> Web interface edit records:
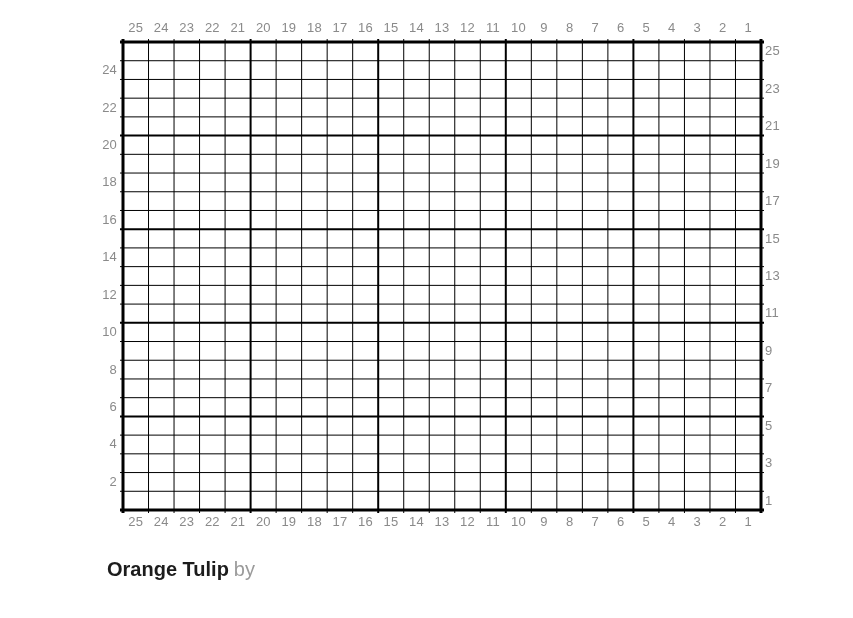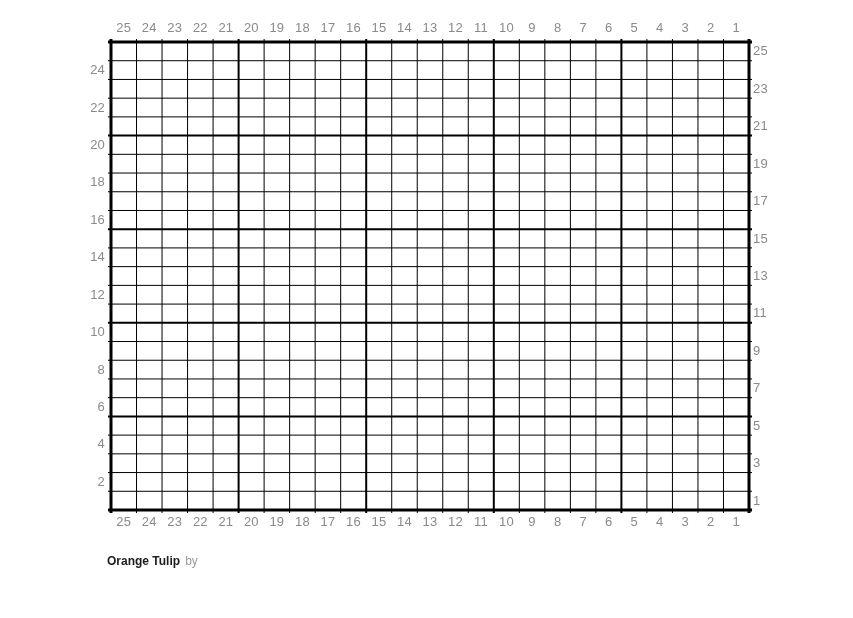--- a/index.html
+++ b/index.html
@@ -8,7 +8,7 @@
     background:var(--background,#ffffff);
     font-family:"Liberation Sans",sans-serif;
   }
-  #chart-area{position:absolute;left:4px;top:0;width:749px;height:540px;}
+  #chart-area{position:absolute;left:16px;top:0;width:749px;height:540px;}
   #grid-svg{position:absolute;left:104px;top:39px;}
   .axis-label{
     position:absolute;

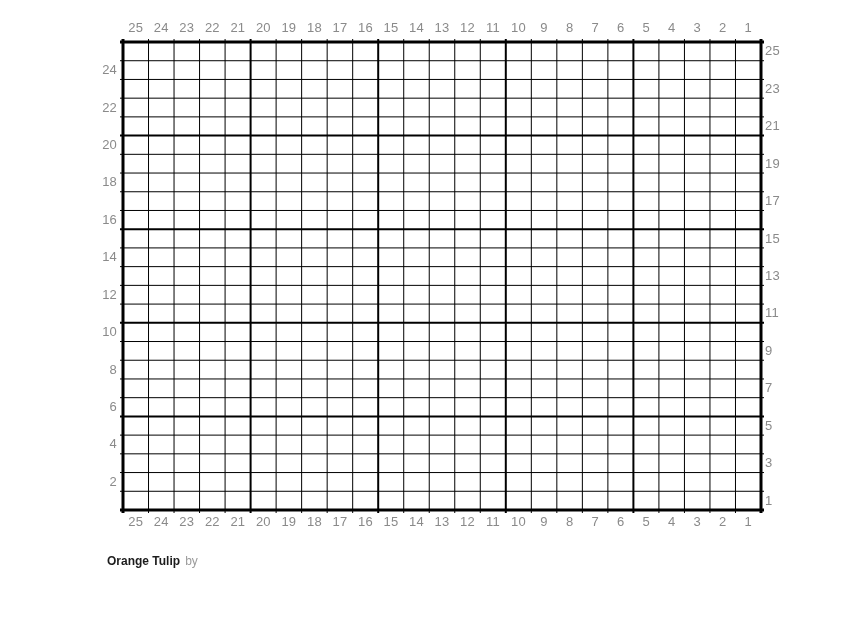--- a/index.html
+++ b/index.html
@@ -20,7 +20,7 @@
   .axis-label.center{transform:translateX(-50%);}
   .axis-label.right-align{text-align:right;width:52px;}
   #footer{position:absolute;left:107px;top:551px;}
-  #title-line{font-size:12px;line-height:20px;}
+  #title-line{font-size:20px;line-height:20px;margin-top:8px;}
   #chart-title{font-weight:bold;color:var(--title-text,#1c1c1c);}
   #chart-byline{color:var(--muted-text,#9b9b9b);margin-left:5px;}
   #created-line{font-size:12.5px;line-height:16px;margin-top:9px;}

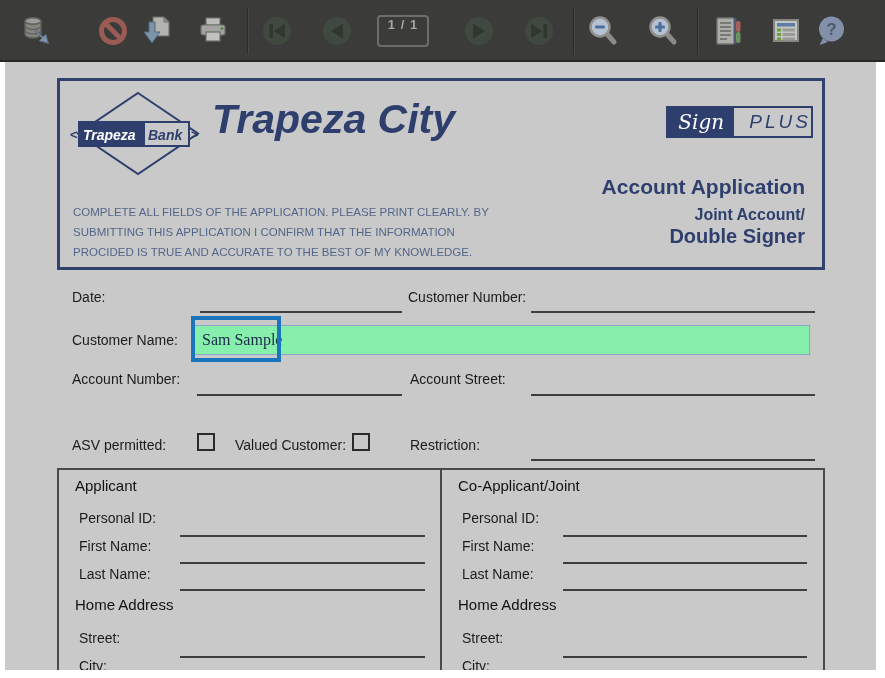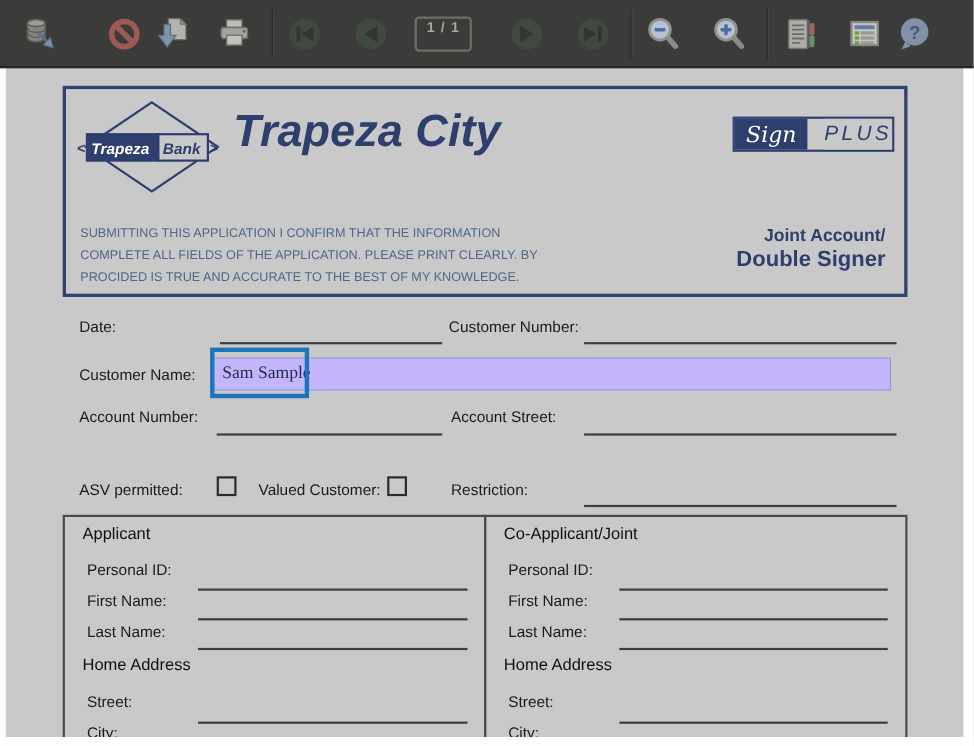--- a/index.html
+++ b/index.html
@@ -225,6 +225,7 @@
     <div class="sp-right">PLUS</div>
   </div>
 
+  <div class="acct-app">Account Application</div>
   <div class="acct-sub1">Joint Account/</div>
   <div class="acct-sub2">Double Signer</div>
 

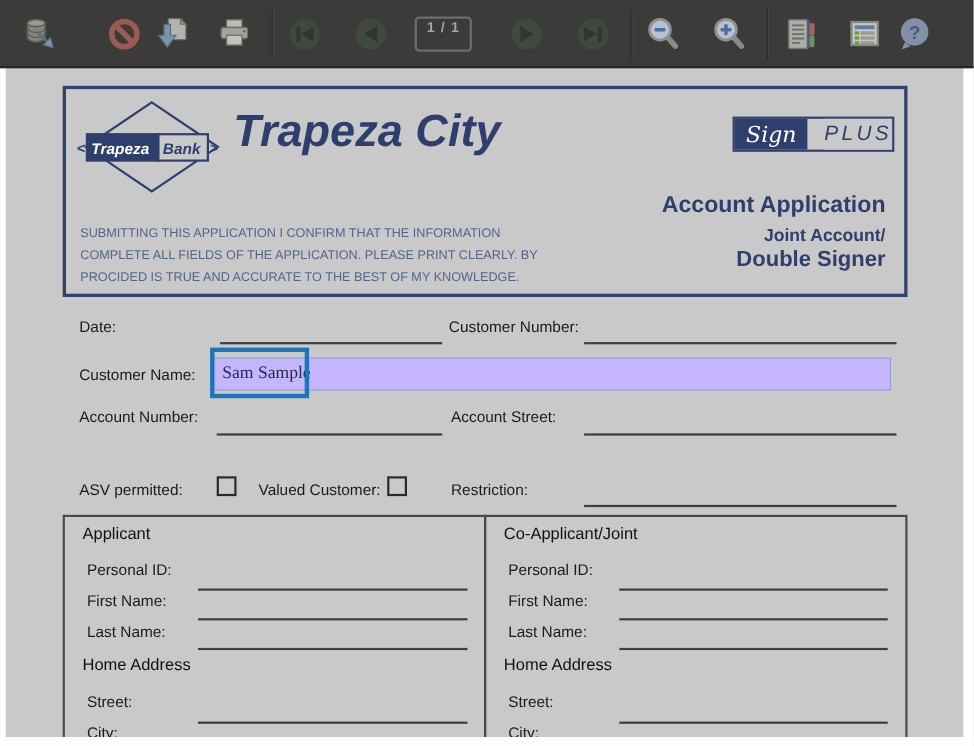--- a/index.html
+++ b/index.html
@@ -230,8 +230,8 @@
   <div class="acct-sub2">Double Signer</div>
 
   <div class="disc">
+    <div>COMPLETE ALL FIELDS OF THE APPLICATION. PLEASE PRINT CLEARLY. BY</div>
     <div>SUBMITTING THIS APPLICATION I CONFIRM THAT THE INFORMATION</div>
-    <div>COMPLETE ALL FIELDS OF THE APPLICATION. PLEASE PRINT CLEARLY. BY</div>
     <div>PROCIDED IS TRUE AND ACCURATE TO THE BEST OF MY KNOWLEDGE.</div>
   </div>
 

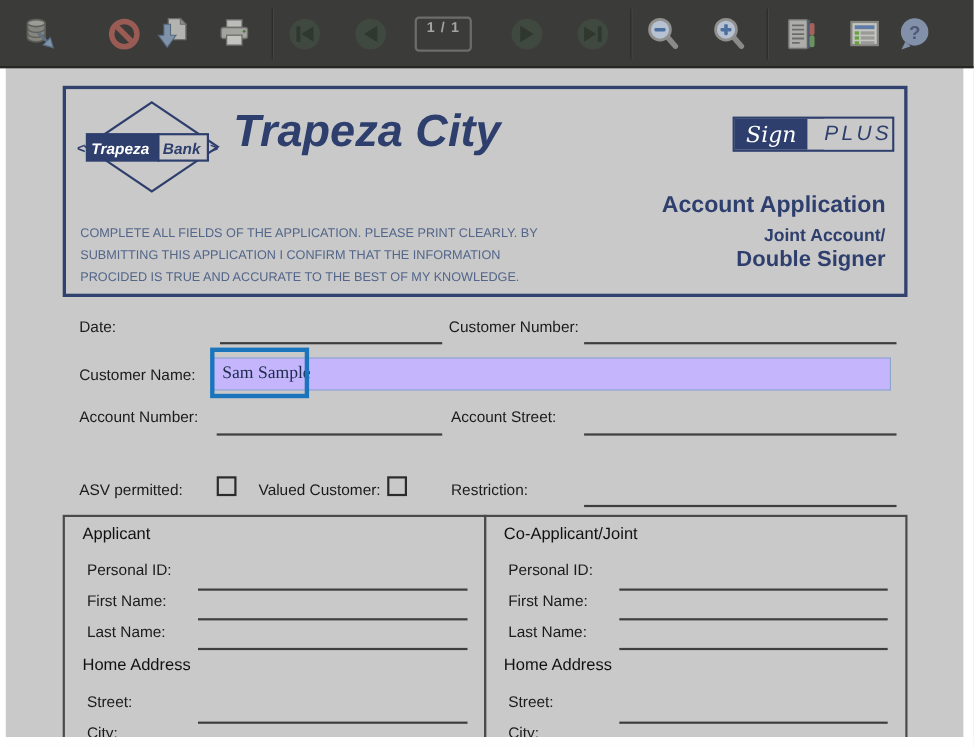--- a/index.html
+++ b/index.html
@@ -56,7 +56,7 @@
   .cbox { position:absolute; width:18px; height:18px; border:2px solid #2b2b2b;
     background:transparent; }
   .cust-input { position:absolute; left:193px; top:325px; width:617px; height:30px;
-    background:#c4b5fd; border:1px solid #8aa5c8; display:flex; align-items:center;
+    background:#86efac; border:1px solid #8aa5c8; display:flex; align-items:center;
     padding-left:8px; font-family:"Liberation Serif", serif; font-size:16px;
     color:#1c2b4a; }
   .highlight { position:absolute; left:191px; top:316px; width:90px; height:46px;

> WHAT THE TASK REQUIRES: Pull every line containing "items" from the data.

> ANSWER TO THIS TASK:
-    background:#c4b5fd; border:1px solid #8aa5c8; display:flex; align-items:center;
+    background:#86efac; border:1px solid #8aa5c8; display:flex; align-items:center;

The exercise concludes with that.